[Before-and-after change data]
◇ ◇ ◇

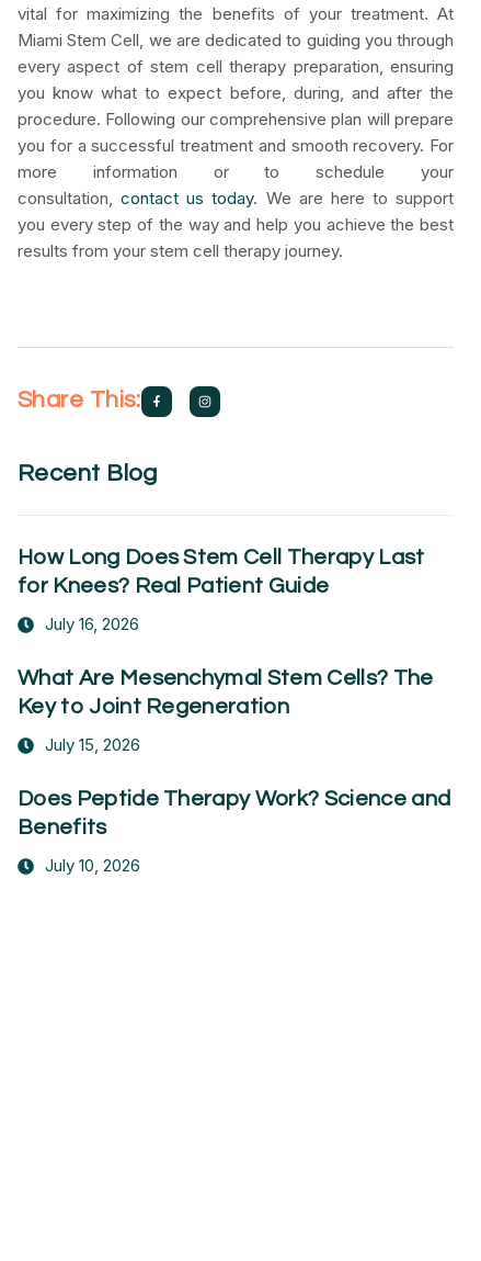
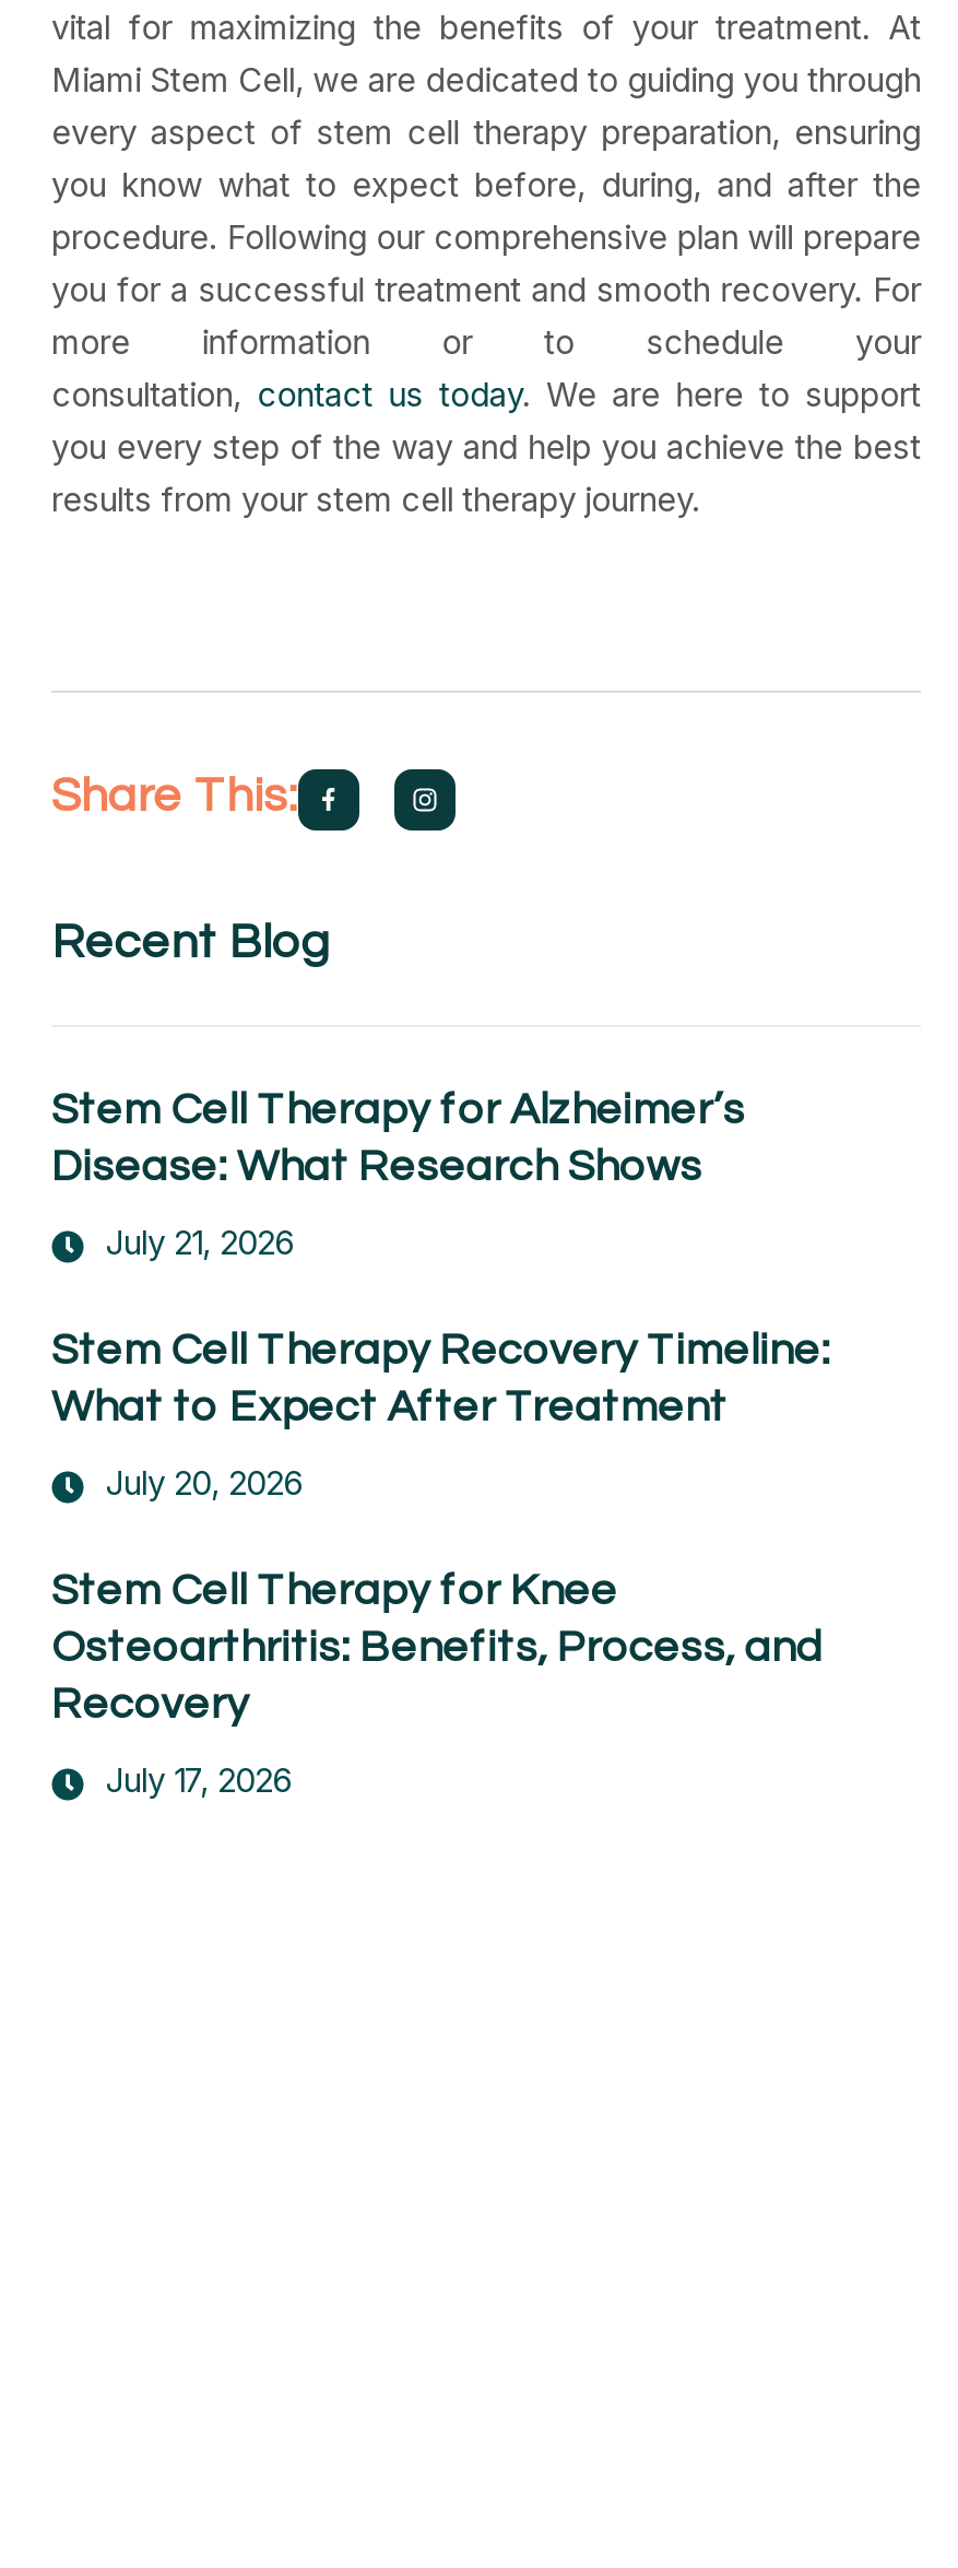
[18,547,425,597] How Long Does Stem Cell Therapy Last | for Knees? Real Patient Guide -> [51,1088,745,1189] Stem Cell Therapy for Alzheimer’s | Disease: What Research Shows
[45,613,139,634] July 16, 2026 -> [106,1222,294,1263] July 21, 2026
[18,667,433,718] What Are Mesenchymal Stem Cells? The | Key to Joint Regeneration -> [51,1329,830,1429] Stem Cell Therapy Recovery Timeline: | What to Expect After Treatment
[45,734,140,755] July 15, 2026 -> [106,1462,303,1504] July 20, 2026
[18,788,451,838] Does Peptide Therapy Work? Science and | Benefits -> [51,1569,823,1727] Stem Cell Therapy for Knee | Osteoarthritis: Benefits, Process, and | Recovery
[45,855,140,876] July 10, 2026 -> [106,1759,292,1801] July 17, 2026

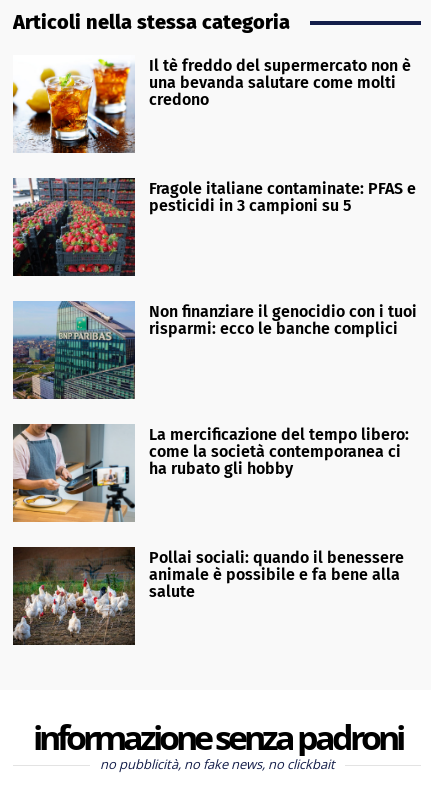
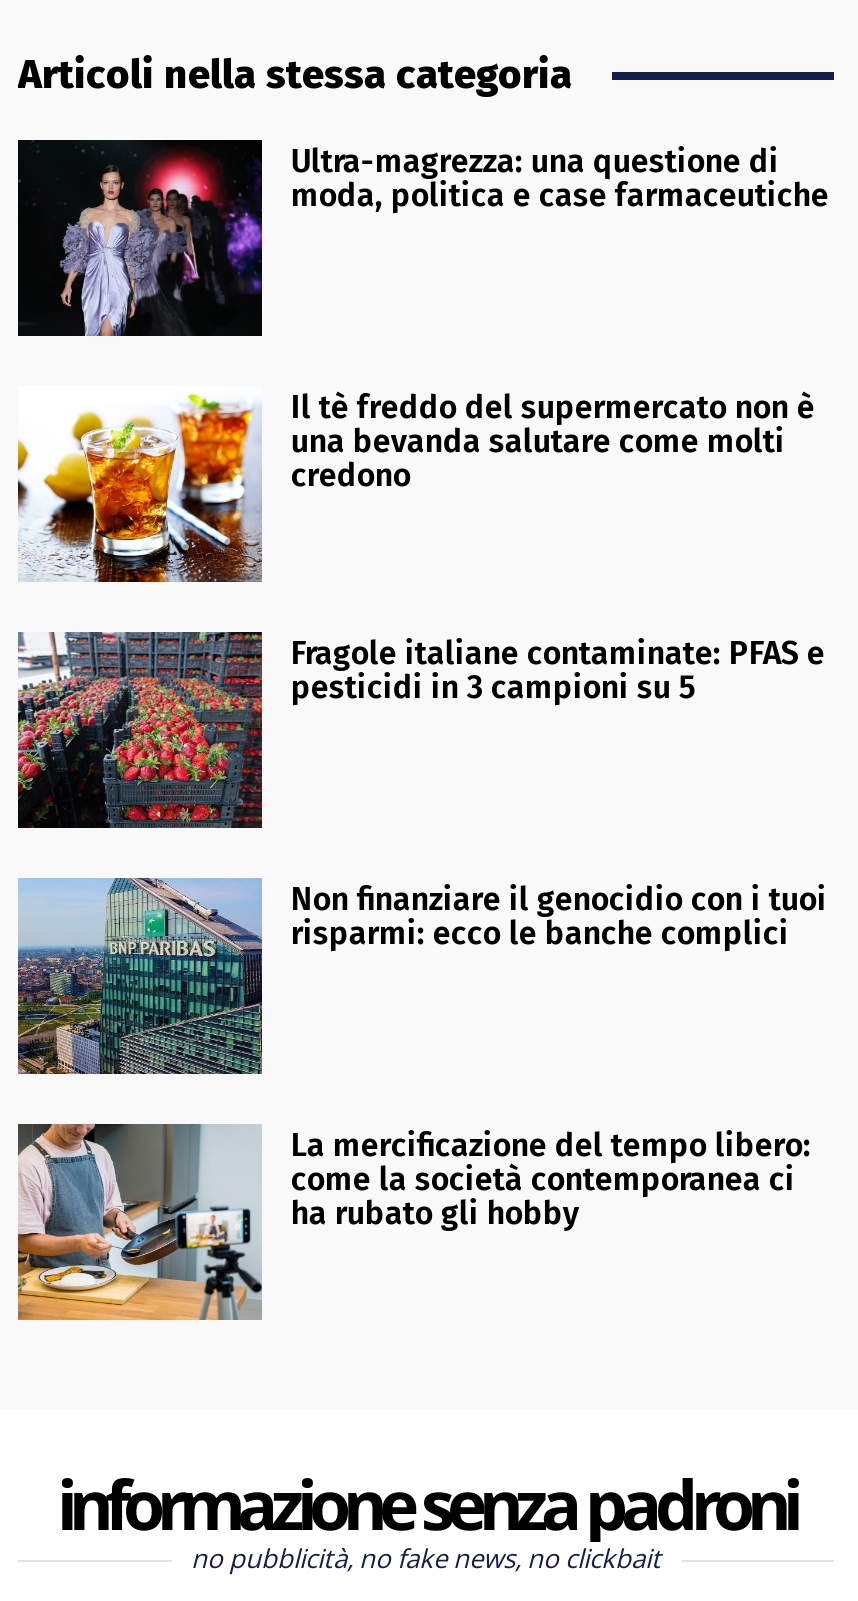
none -> [16,138,829,338] [image] | Ultra-magrezza: una questione di | moda, politica e case farmaceutiche
moved [11,56,417,478] -> [14,388,827,1232]: [image] | Il tè freddo del supermercato non è | una bevanda salutare come molti | ... | come la società contemporanea ci | ha rubato gli hobby
[12,546,404,646] [image] | Pollai sociali: quando il benessere | animale è possibile e fa bene alla | salute -> none

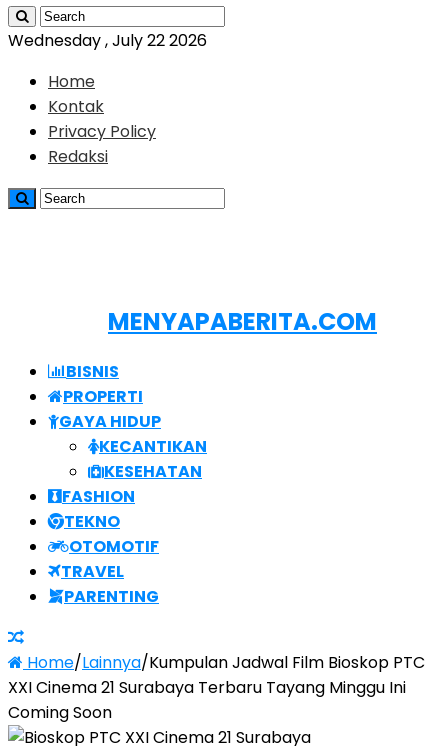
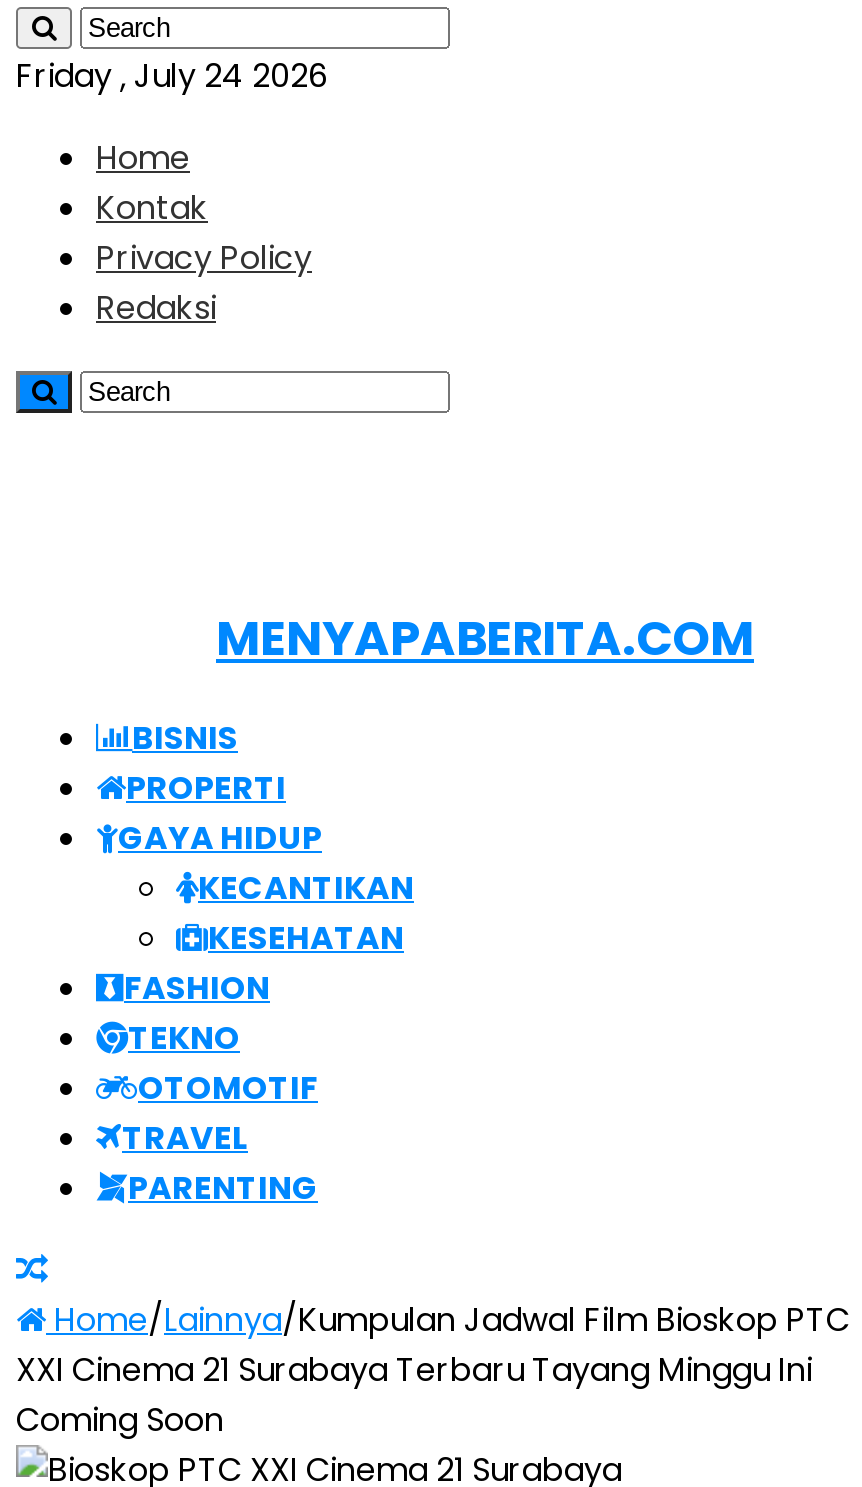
[8,29,207,52] Wednesday , July 22 2026 -> [16,53,328,99] Friday , July 24 2026

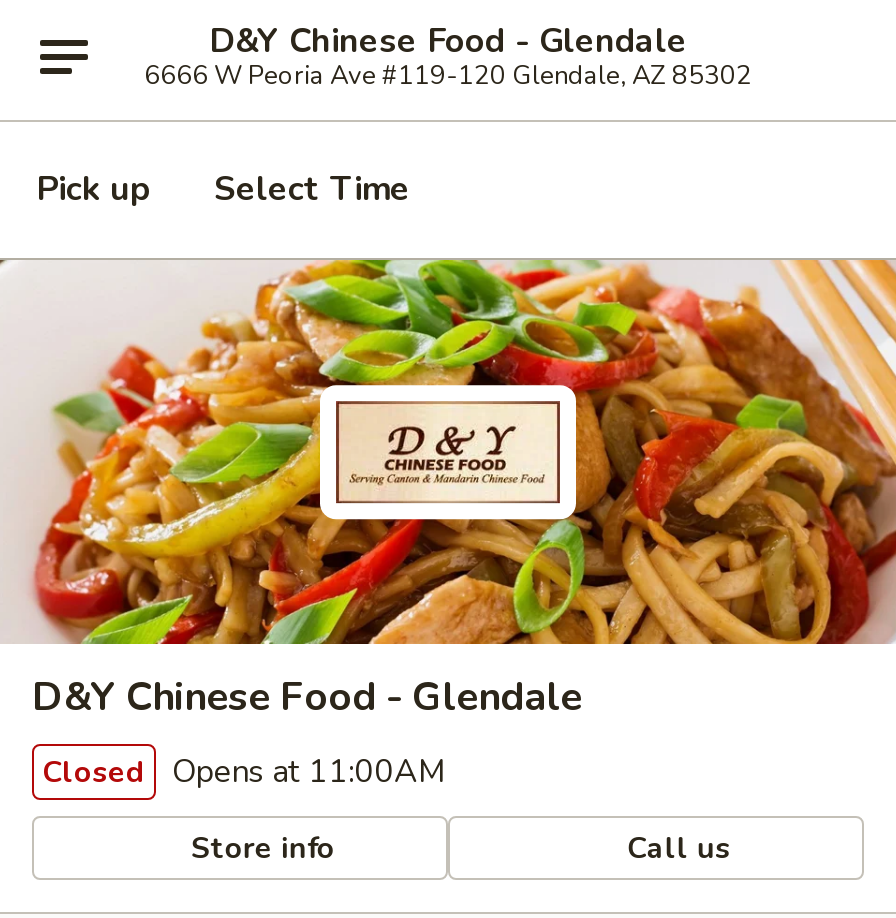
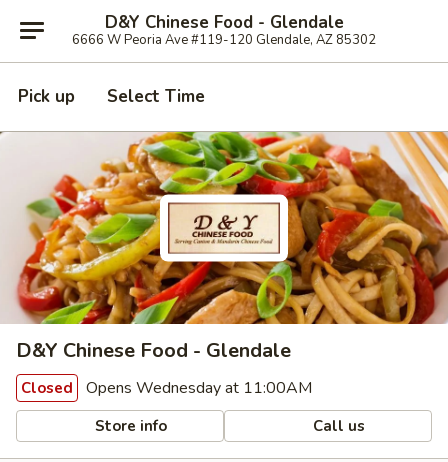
[42,750,446,794] Closed Opens at 11:00AM -> [21,377,312,399] Closed Opens Wednesday at 11:00AM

◇ ◇ ◇

Every line in the data above that includes the word "none" should be copied.

none -> [16,138,829,338] [image] | Ultra-magrezza: una questione di | moda, politica e case farmaceutiche
[12,546,404,646] [image] | Pollai sociali: quando il benessere | animale è possibile e fa bene alla | salute -> none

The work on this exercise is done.